WORK INSTRUCTIONS
Faithfully repeat each entry below, minus the pictures.

Front-end code change data:
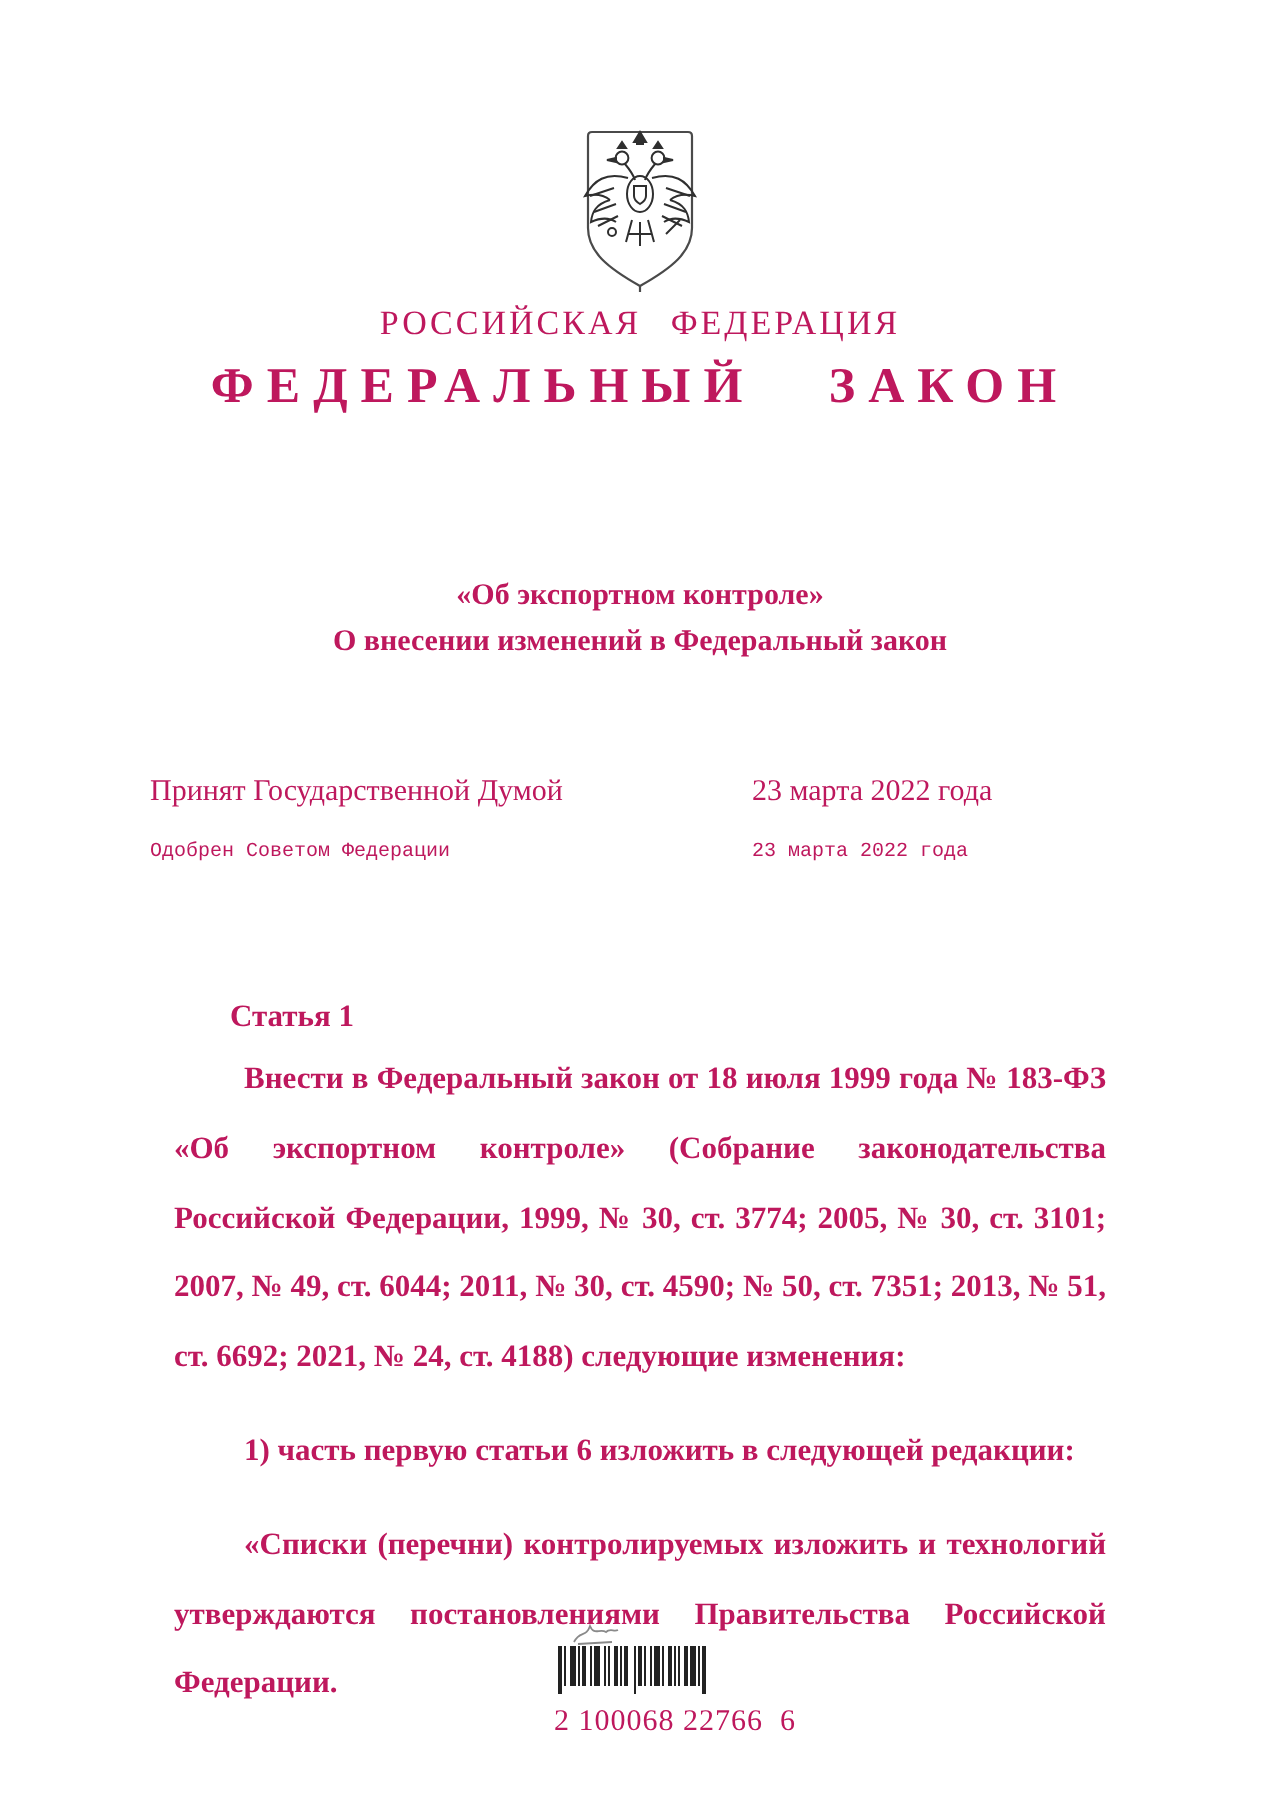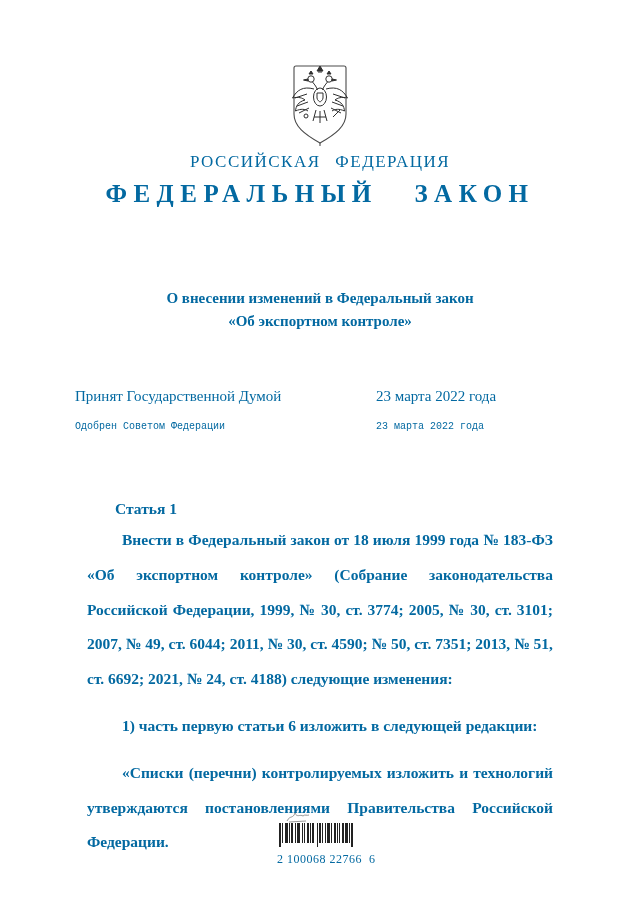"РОССИЙСКАЯ ФЕДЕРАЦИЯ" .page { color: #0369a1 -> #be185d }
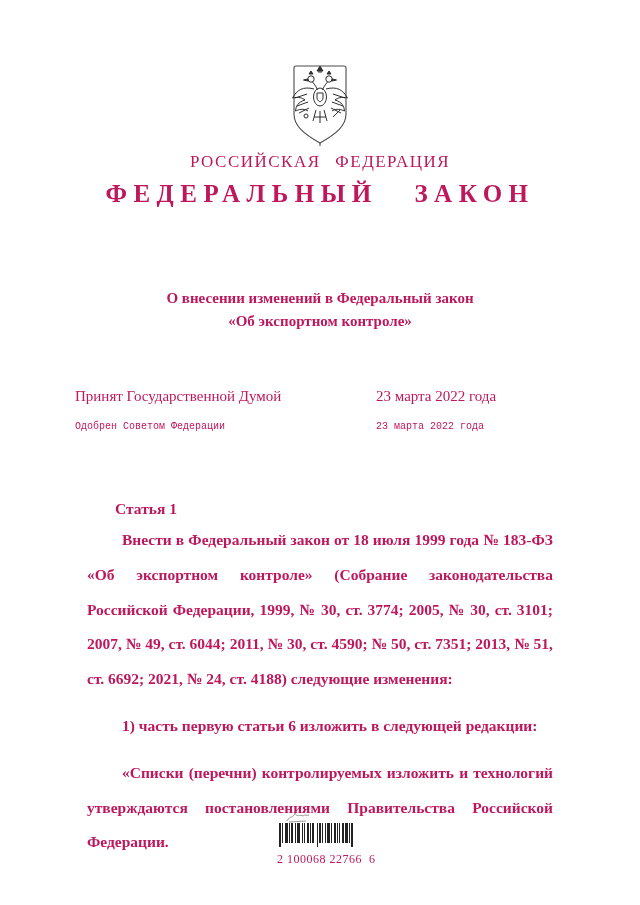"О внесении изменений в Федеральный" div { order: before "«Об экспортном контроле»" -> after "«Об экспортном контроле»" }
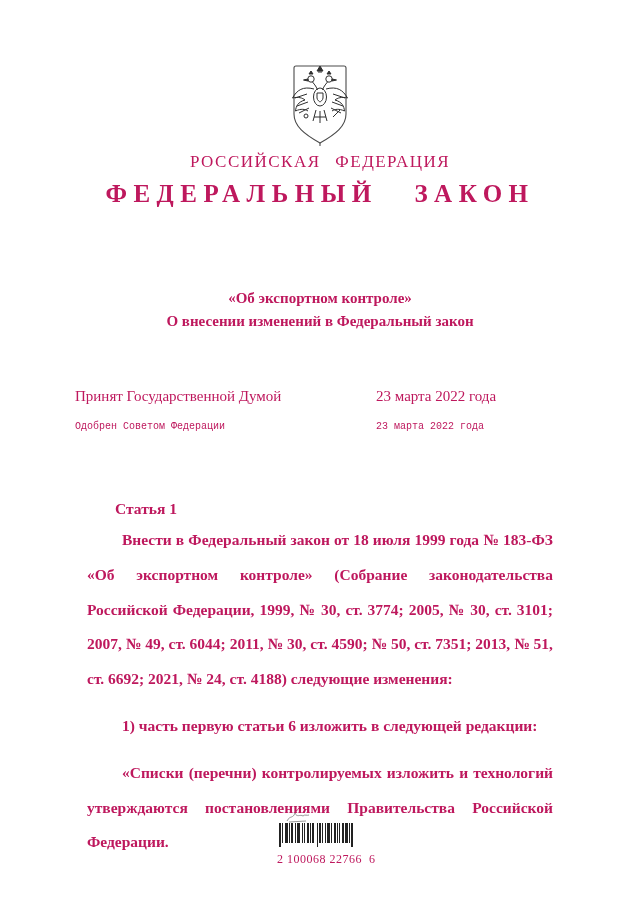"2 100068 22766 6" .barcode .digits { font-size: 12px -> 15px }
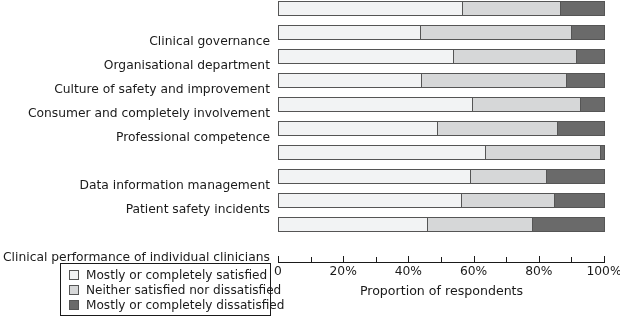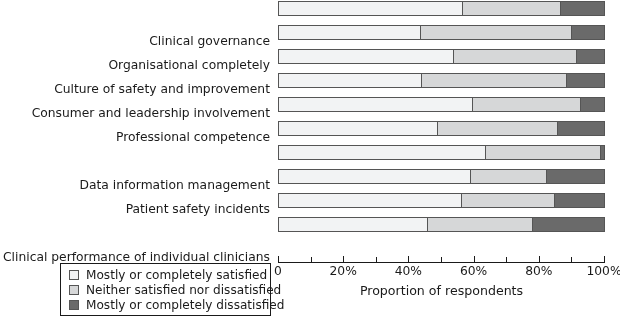"Organisational completely" div.cat-label { text: completely -> department }
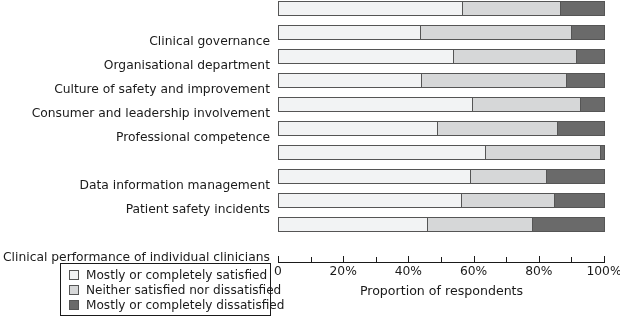"Consumer and leadership involvement" div.cat-label { text: leadership -> completely }
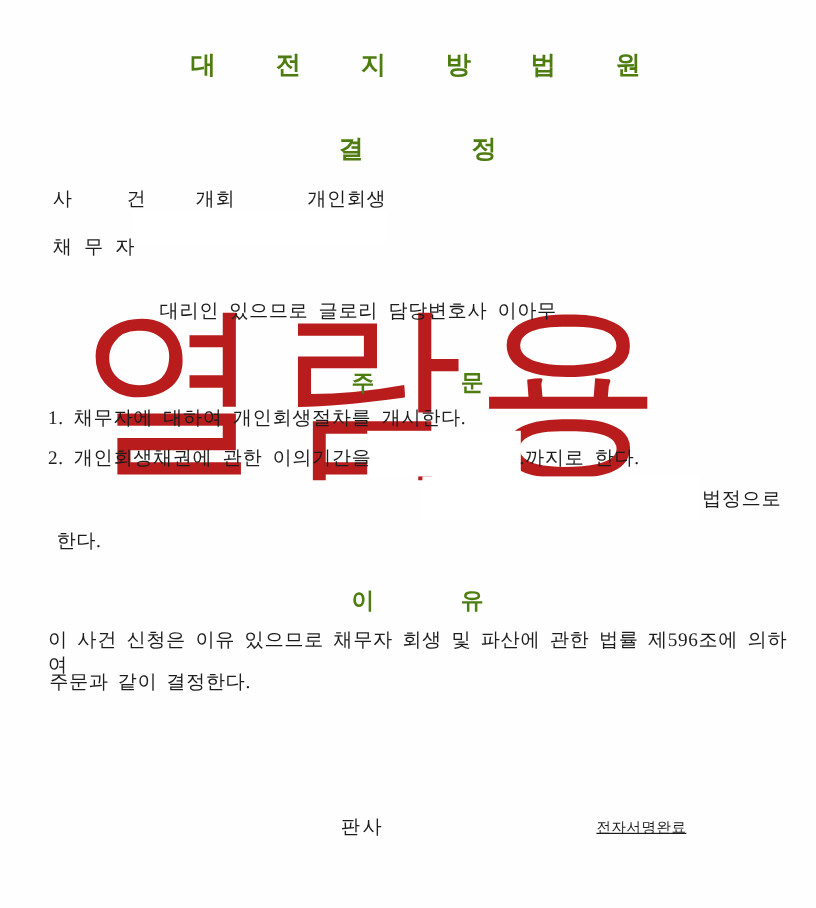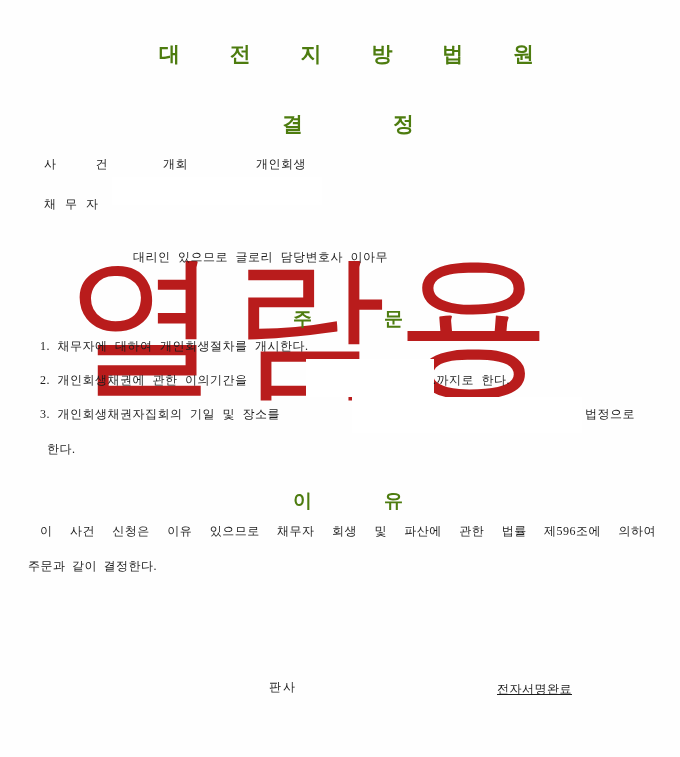"사 건" .body15 { font-size: 12px -> 16px }
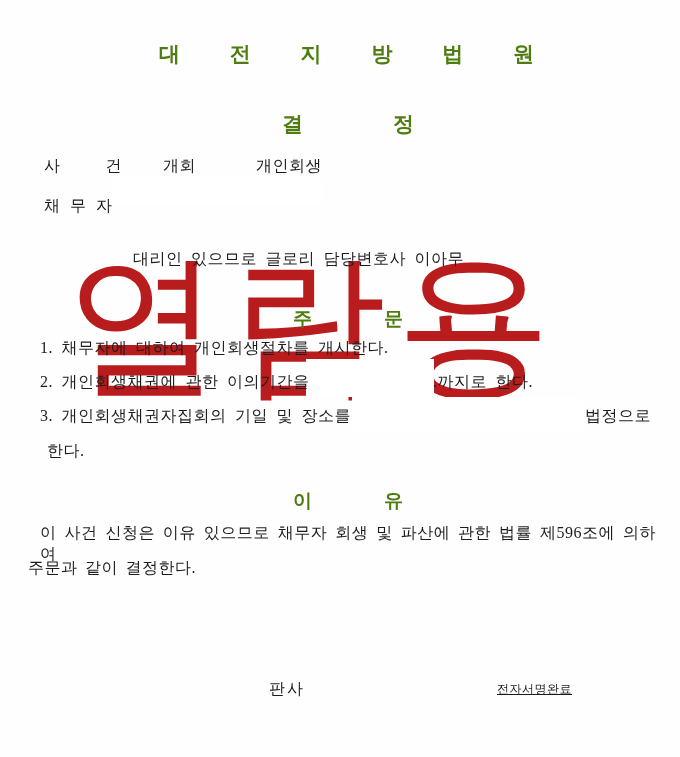"3. 개인회생채권자집회의 기일 및 장소를" span.txt { html: <span>3. 개인회생채권자집회의 기일 및 장소를</span> -> none }
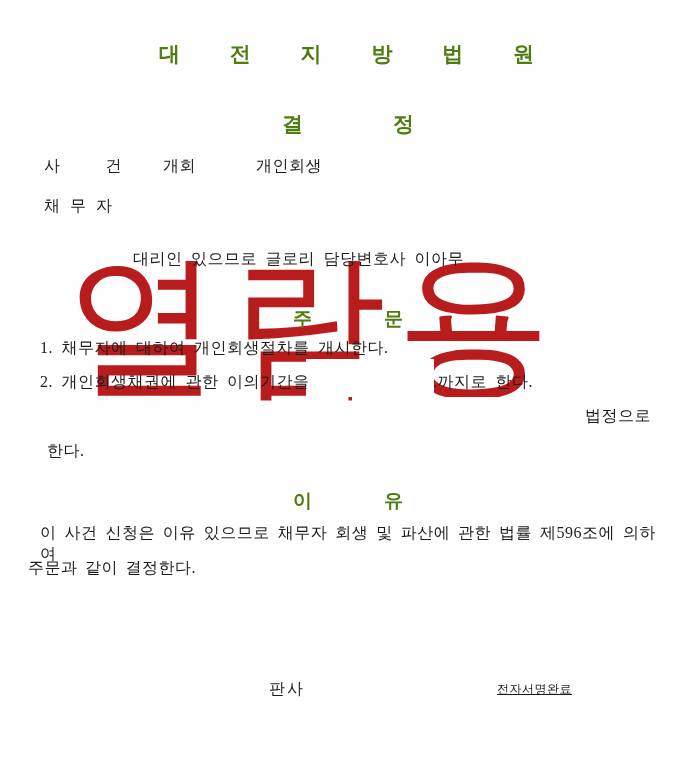"주문과 같이 결정한다." .reason-line2 { left: 28px -> 41px }
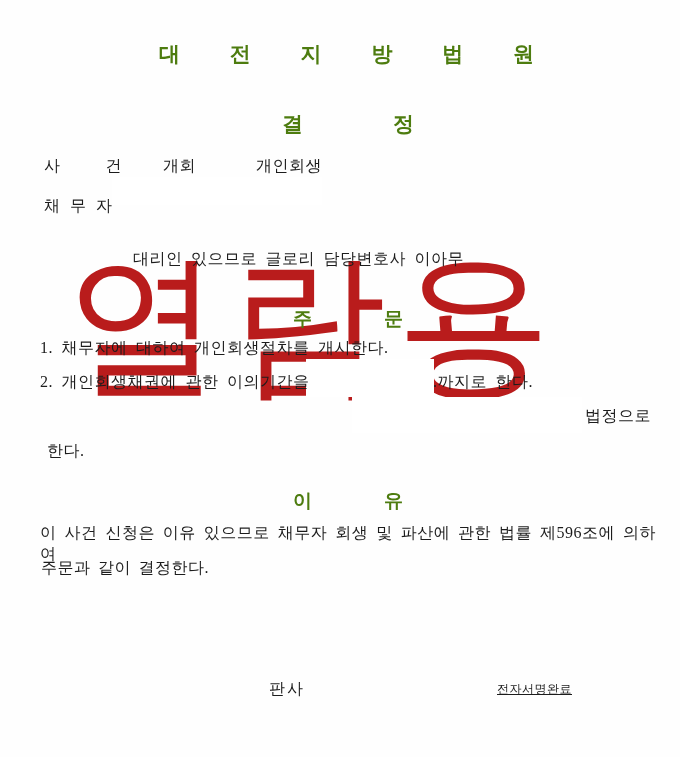"판사" .judge-label { left: 269px -> 284px }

RESULT OF THIS TASK
"РОССИЙСКАЯ ФЕДЕРАЦИЯ" .page { color: #0369a1 -> #be185d }
"О внесении изменений в Федеральный" div { order: before "«Об экспортном контроле»" -> after "«Об экспортном контроле»" }
"2 100068 22766 6" .barcode .digits { font-size: 12px -> 15px }
"Organisational completely" div.cat-label { text: completely -> department }
"Consumer and leadership involvement" div.cat-label { text: leadership -> completely }
"사 건" .body15 { font-size: 12px -> 16px }
"3. 개인회생채권자집회의 기일 및 장소를" span.txt { html: <span>3. 개인회생채권자집회의 기일 및 장소를</span> -> none }
"주문과 같이 결정한다." .reason-line2 { left: 28px -> 41px }
"판사" .judge-label { left: 269px -> 284px }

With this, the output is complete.